Prompt
Retype exactly the lines of the material below, from the one containing "83 Résultats: 3" through the last, with both ends kept.

Records supplied
※
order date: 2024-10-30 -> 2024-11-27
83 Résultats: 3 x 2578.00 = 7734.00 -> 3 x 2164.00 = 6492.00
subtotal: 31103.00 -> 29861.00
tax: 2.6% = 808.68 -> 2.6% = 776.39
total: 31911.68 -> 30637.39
※
Exercise result
83 Résultats: 3 x 2578.00 = 7734.00 -> 3 x 2164.00 = 6492.00
subtotal: 31103.00 -> 29861.00
tax: 2.6% = 808.68 -> 2.6% = 776.39
total: 31911.68 -> 30637.39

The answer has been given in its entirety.